DATA EXCERPTS =>

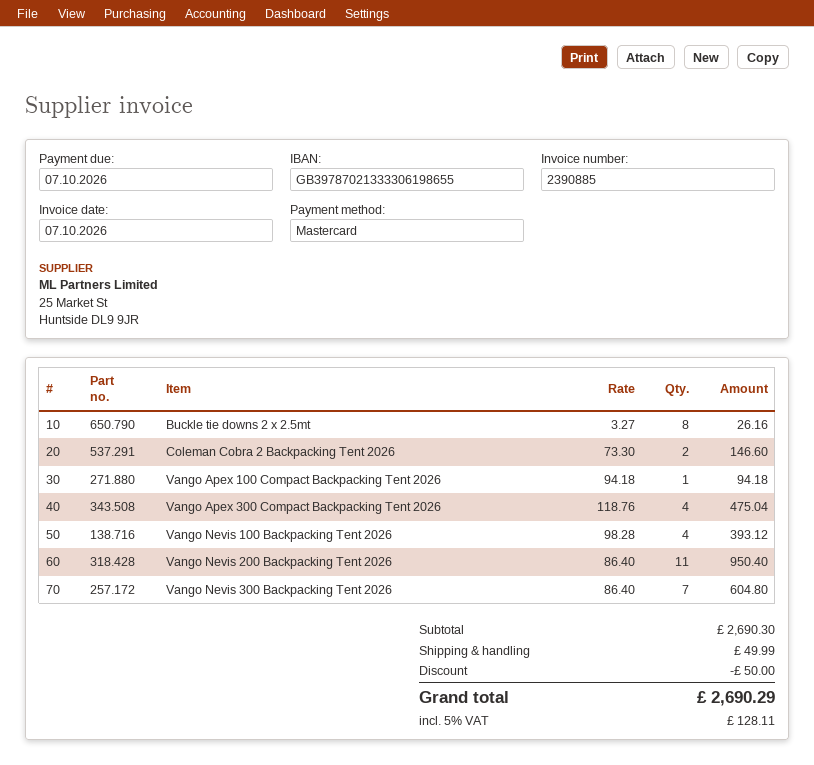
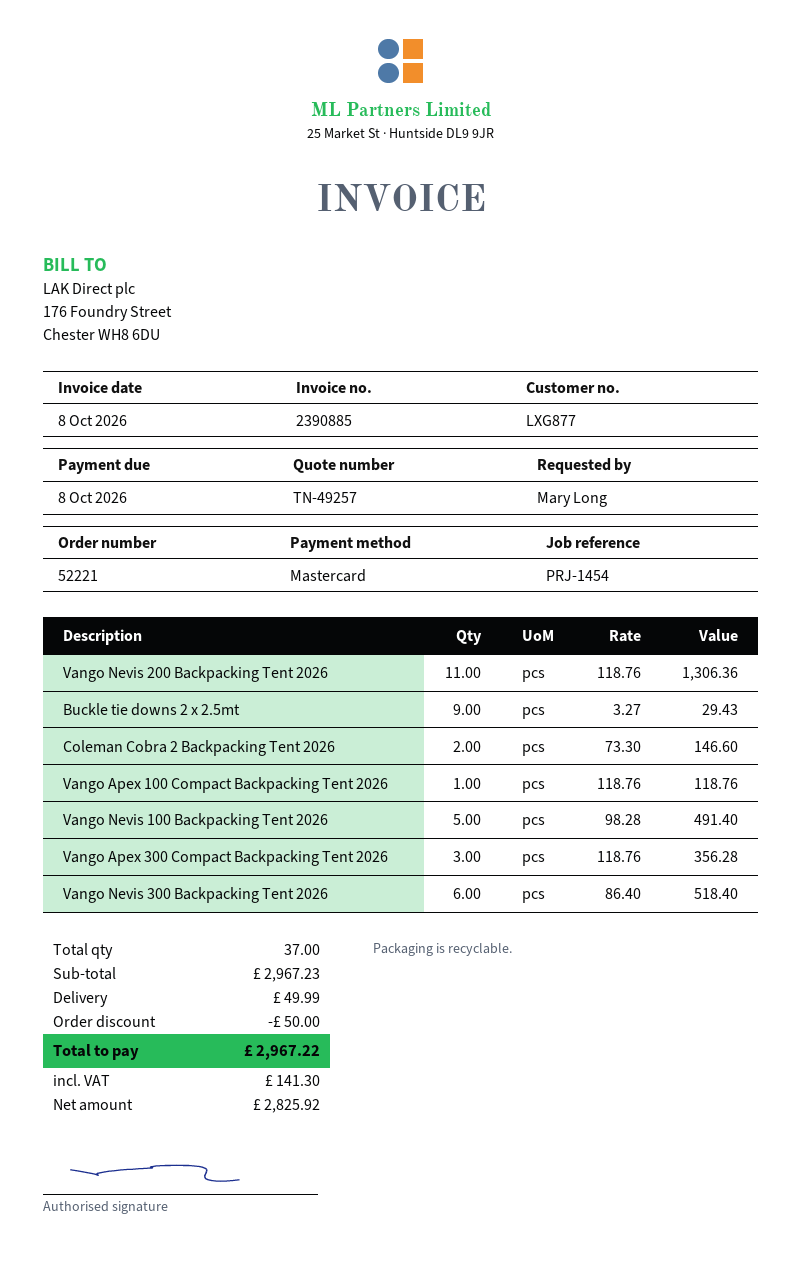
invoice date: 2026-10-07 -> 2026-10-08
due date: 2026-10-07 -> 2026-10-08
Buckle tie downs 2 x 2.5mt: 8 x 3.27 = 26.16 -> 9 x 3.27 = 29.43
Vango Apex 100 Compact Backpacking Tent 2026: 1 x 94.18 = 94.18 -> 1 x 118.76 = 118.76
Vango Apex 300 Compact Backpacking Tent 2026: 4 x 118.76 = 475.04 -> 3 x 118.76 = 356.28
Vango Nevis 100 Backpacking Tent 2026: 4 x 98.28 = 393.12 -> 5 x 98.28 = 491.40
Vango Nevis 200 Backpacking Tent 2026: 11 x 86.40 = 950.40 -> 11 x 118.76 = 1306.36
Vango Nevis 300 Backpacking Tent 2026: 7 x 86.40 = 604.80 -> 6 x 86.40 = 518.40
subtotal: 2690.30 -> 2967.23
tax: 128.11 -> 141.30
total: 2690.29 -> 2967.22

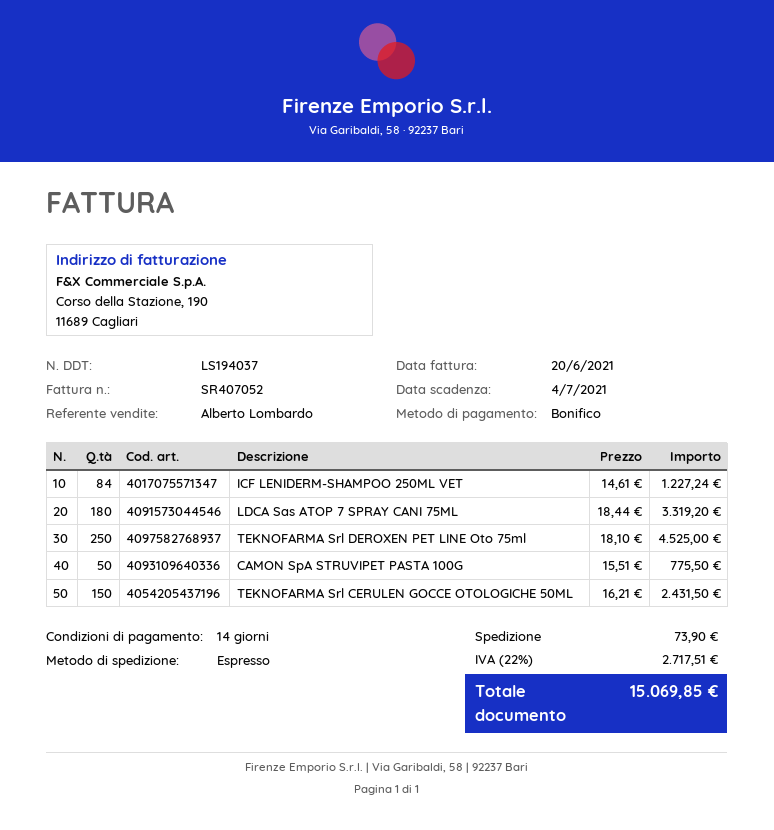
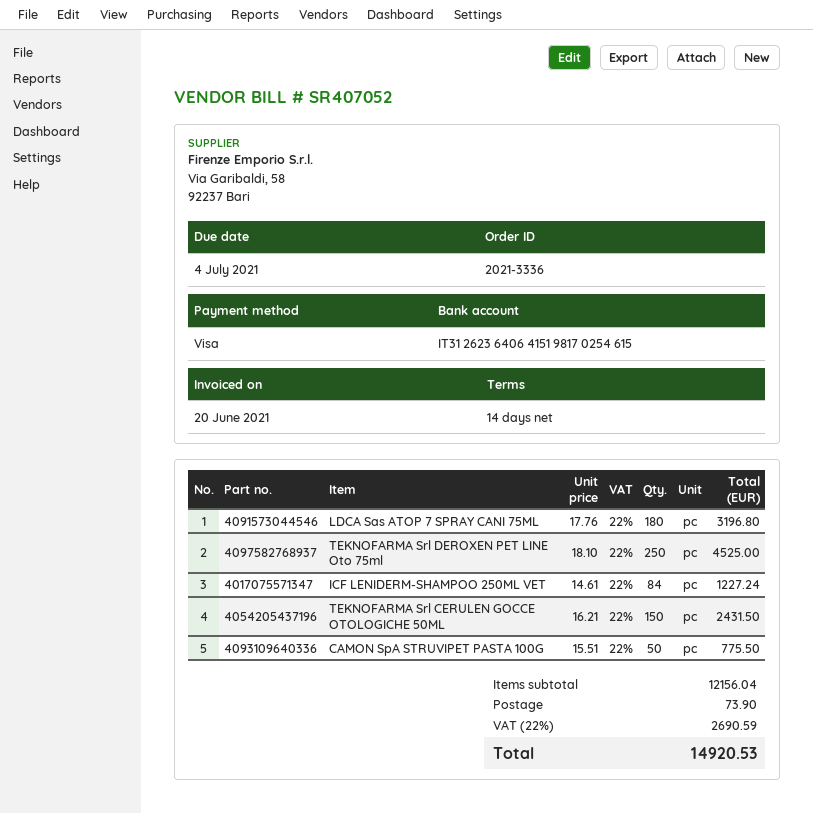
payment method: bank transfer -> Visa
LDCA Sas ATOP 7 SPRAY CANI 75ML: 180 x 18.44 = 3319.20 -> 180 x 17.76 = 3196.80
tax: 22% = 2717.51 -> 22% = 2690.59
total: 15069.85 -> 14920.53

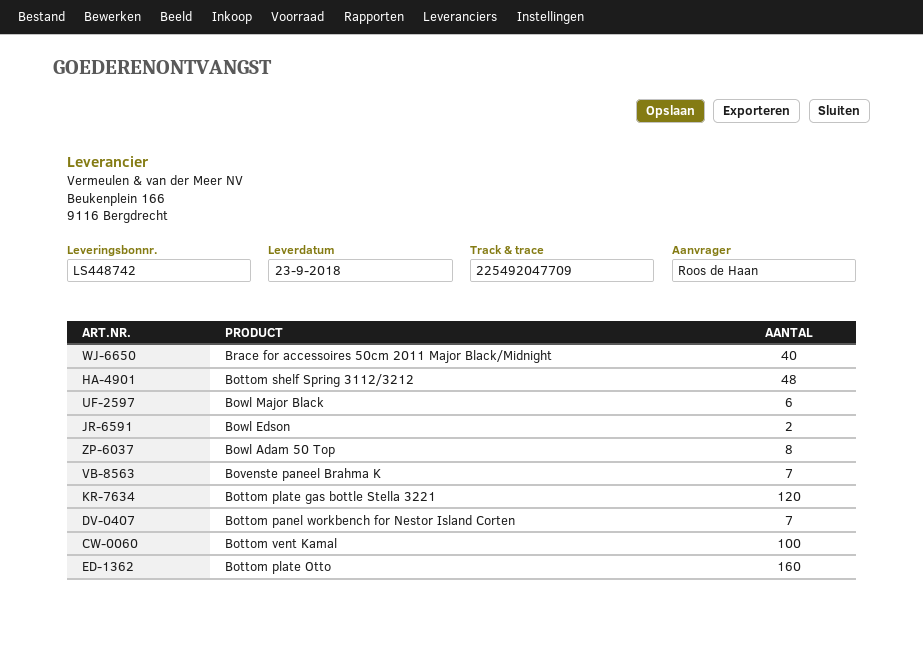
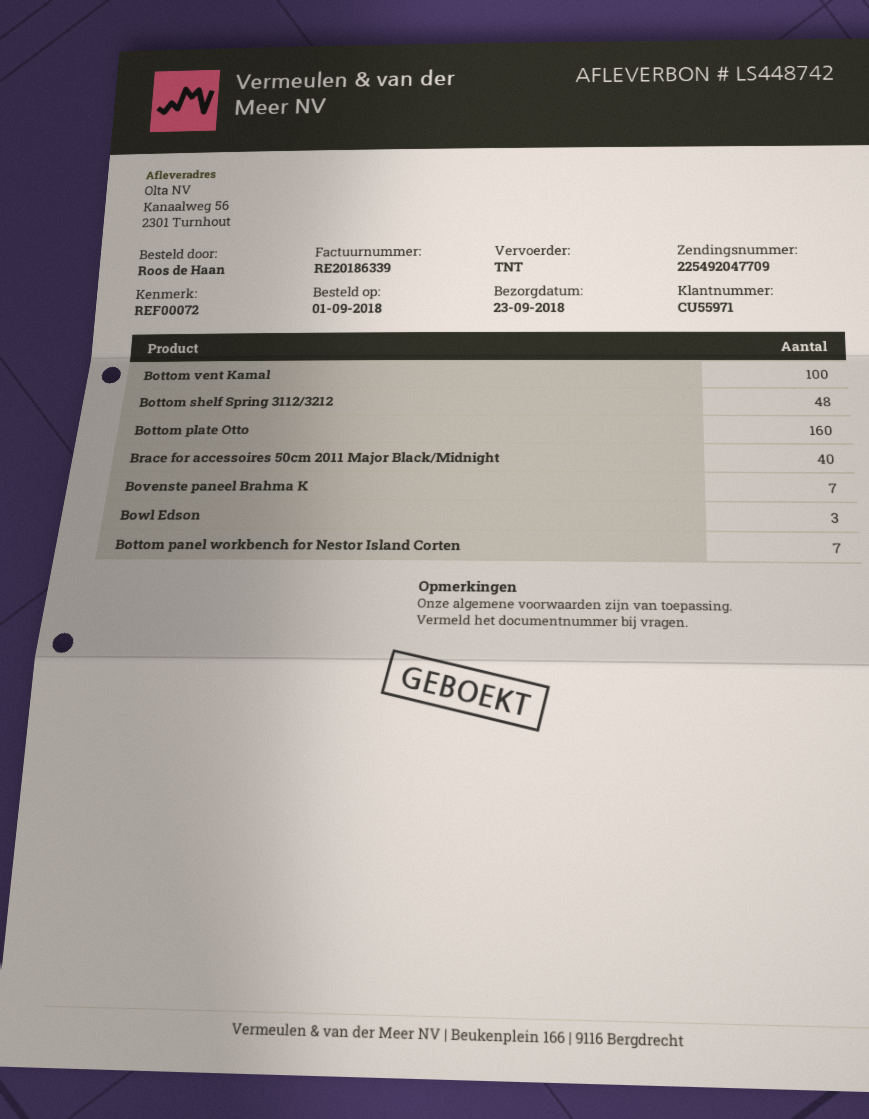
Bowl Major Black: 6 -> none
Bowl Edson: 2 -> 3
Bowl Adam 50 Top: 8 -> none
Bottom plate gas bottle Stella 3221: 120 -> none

WHAT TO DO => Transcribe nothing but the lines from the one containing "Vango Apex 300" through the final line of the records, exactly as written and without pictures.

YOUR RESPONSE =>
Vango Apex 300 Compact Backpacking Tent 2026: 4 x 118.76 = 475.04 -> 3 x 118.76 = 356.28
Vango Nevis 100 Backpacking Tent 2026: 4 x 98.28 = 393.12 -> 5 x 98.28 = 491.40
Vango Nevis 200 Backpacking Tent 2026: 11 x 86.40 = 950.40 -> 11 x 118.76 = 1306.36
Vango Nevis 300 Backpacking Tent 2026: 7 x 86.40 = 604.80 -> 6 x 86.40 = 518.40
subtotal: 2690.30 -> 2967.23
tax: 128.11 -> 141.30
total: 2690.29 -> 2967.22

payment method: bank transfer -> Visa
LDCA Sas ATOP 7 SPRAY CANI 75ML: 180 x 18.44 = 3319.20 -> 180 x 17.76 = 3196.80
tax: 22% = 2717.51 -> 22% = 2690.59
total: 15069.85 -> 14920.53

Bowl Major Black: 6 -> none
Bowl Edson: 2 -> 3
Bowl Adam 50 Top: 8 -> none
Bottom plate gas bottle Stella 3221: 120 -> none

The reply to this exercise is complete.